Now that the autumn is upon us and we want to eat mostly comfort foods, I bring to you this Colorful Brown Rice Pilaf with Chicken and Veggies. It’s easy to make and so tasty.
I’ve made this dish two times in two weeks, it’s that good. And we loved it. I hope you give it a try and you tell me what you think.
What I like about this Pilaf is that is full of veggies, and that it’s so colorful. 😀 When I like how the food looks, I’m more likely to love it. I bet that happens to you too.
This one is not a classic Pilaf because I wanted to add less meat and rice and more veggies. This way is easier to digest and you’re more likely to enjoy it. So this is what I came up with.
If you don’t like some veggie I added, you can always switch it with something else. Or if you don’t eat chicken, switch it for tofu, chickpeas or add just veggies. You can always switch the brown rice for regular rice.
- 200 g of brown rice
- 1 tablespoon of olive oil or sun-dried tomato oil (optional but makes a great difference)

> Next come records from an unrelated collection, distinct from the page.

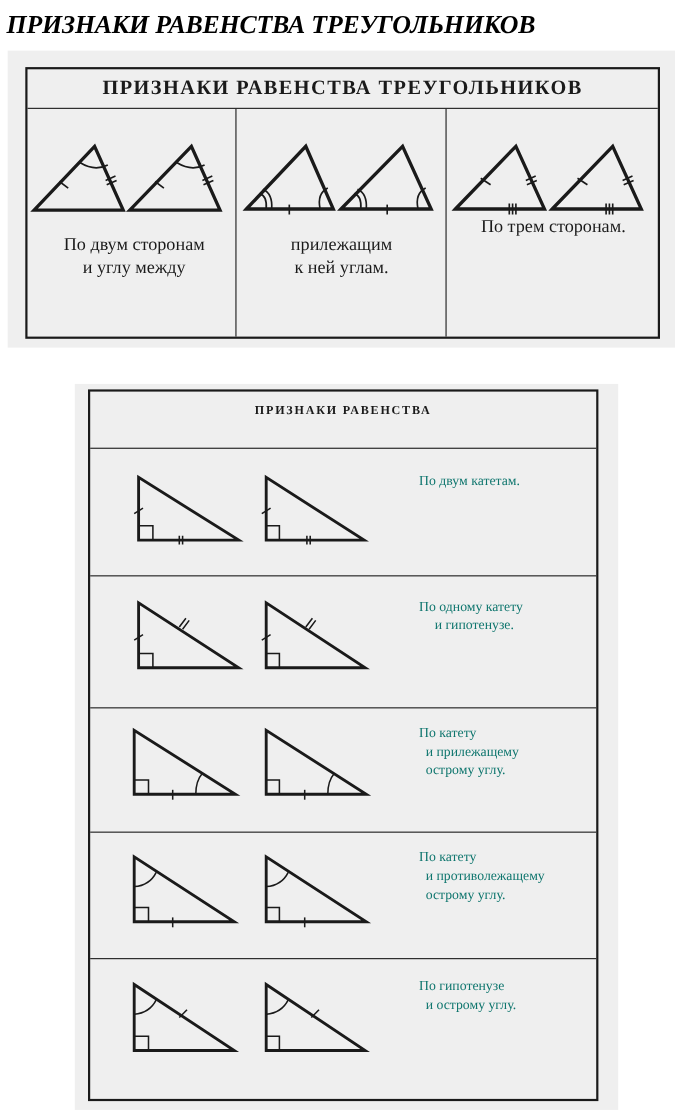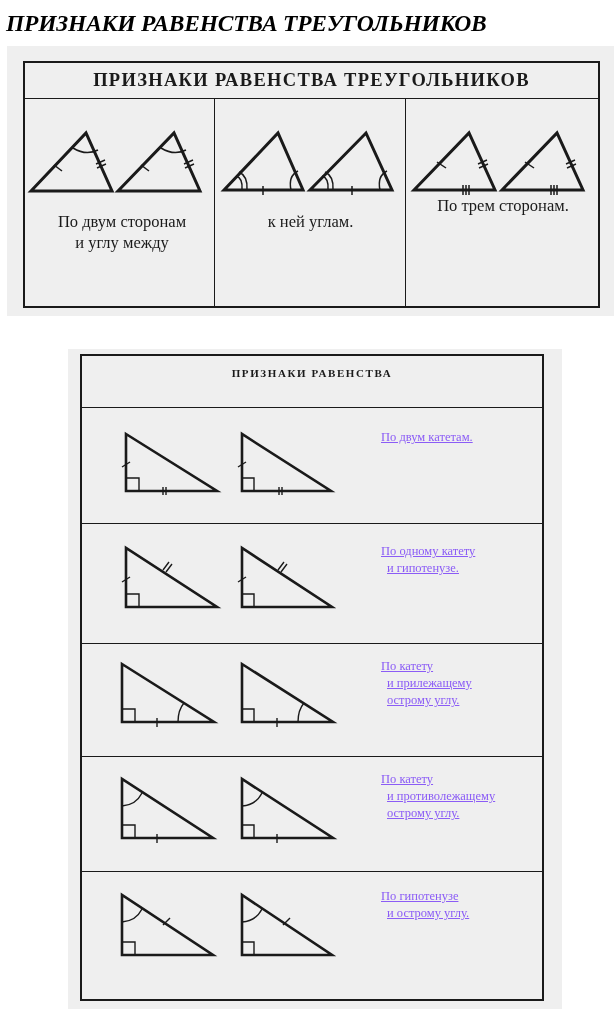"прилежащим" span { html: none -> <span>прилежащим</span> }
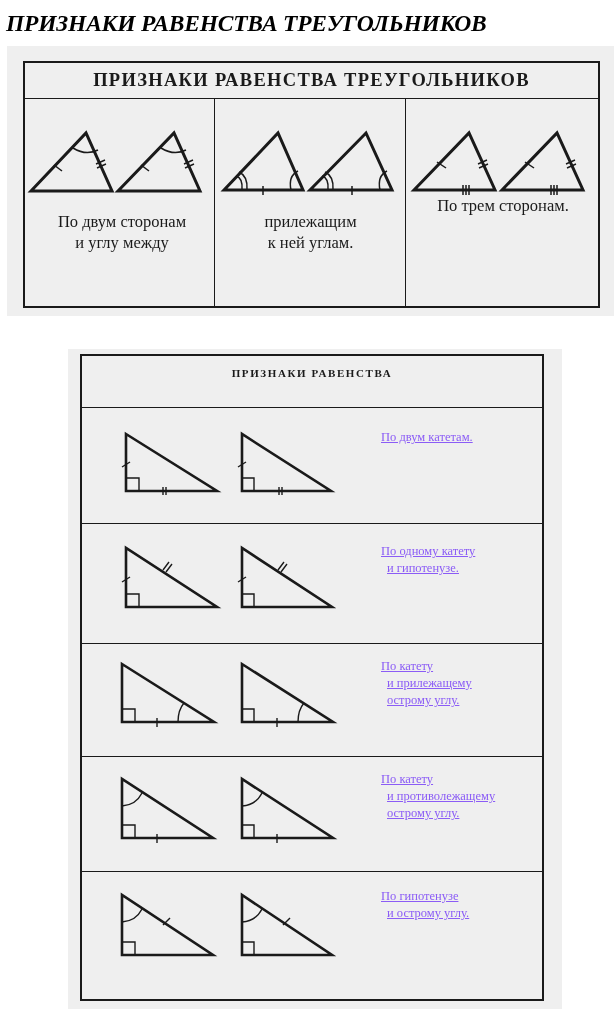"По двум катетам." .cap2 { color: #8b5cf6 -> #0f766e; text-decoration: underline -> none }
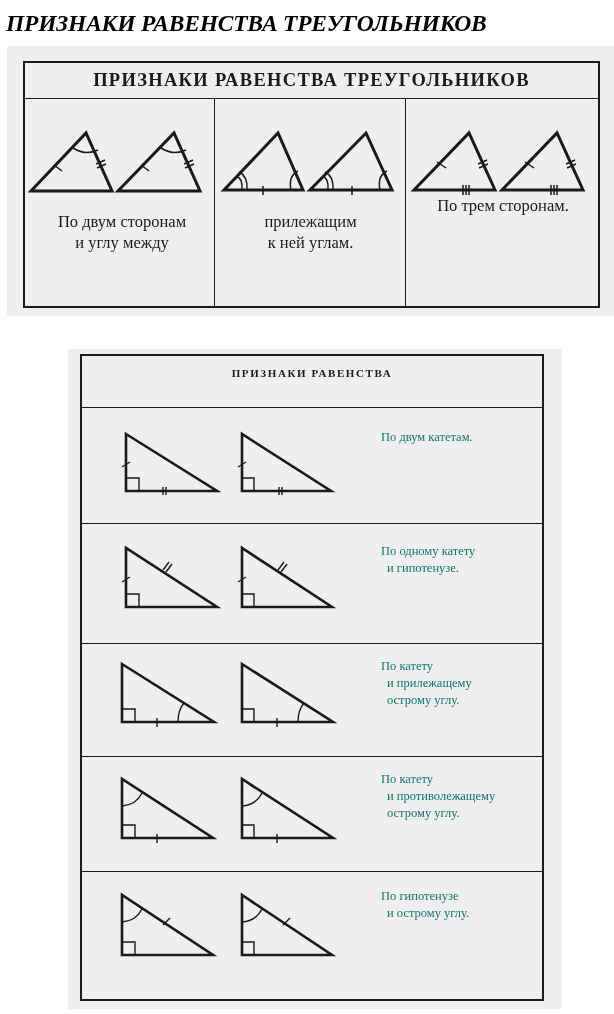"По одному катету" div.cap2 { text-align: none -> center }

- salt and pepper to taste
- 2 shallots
- 2 garlic cloves
- 100 g of frozen peas
- 2 medium carrots
- 1/2 a bell pepper
- 1 chicken breast
- 2 bay leaves
- 1/2 a zucchini
- 1/4 of a broccoli
Making this dish is very easy. In just a few steps, dinner will be served.
Chop your veggies and chicken breast to have them prepared. In a large pot add the sun-dried tomato oil and saute the shallots, garlic, carrots and bell pepper for 6-7 minutes.
When the shallots become translucent, start sauteeing the broccoli, zucchini and the chicken breast, until the chicken becomes white.
Season with salt and pepper. Add the bay leaves. Pour in the rice and fry it for 2 minutes. Frying it makes it have a nutty taste.
Pour in the triple amount of vegetable stock (compared to the rice).
Let the rice boil, and then turn the heat to medium-low. Simmer it with the lid on until it’s almost cooked and there’s just a bit of water.
Add the peas and spinach. Cook it for 5 more minutes and serve it hot.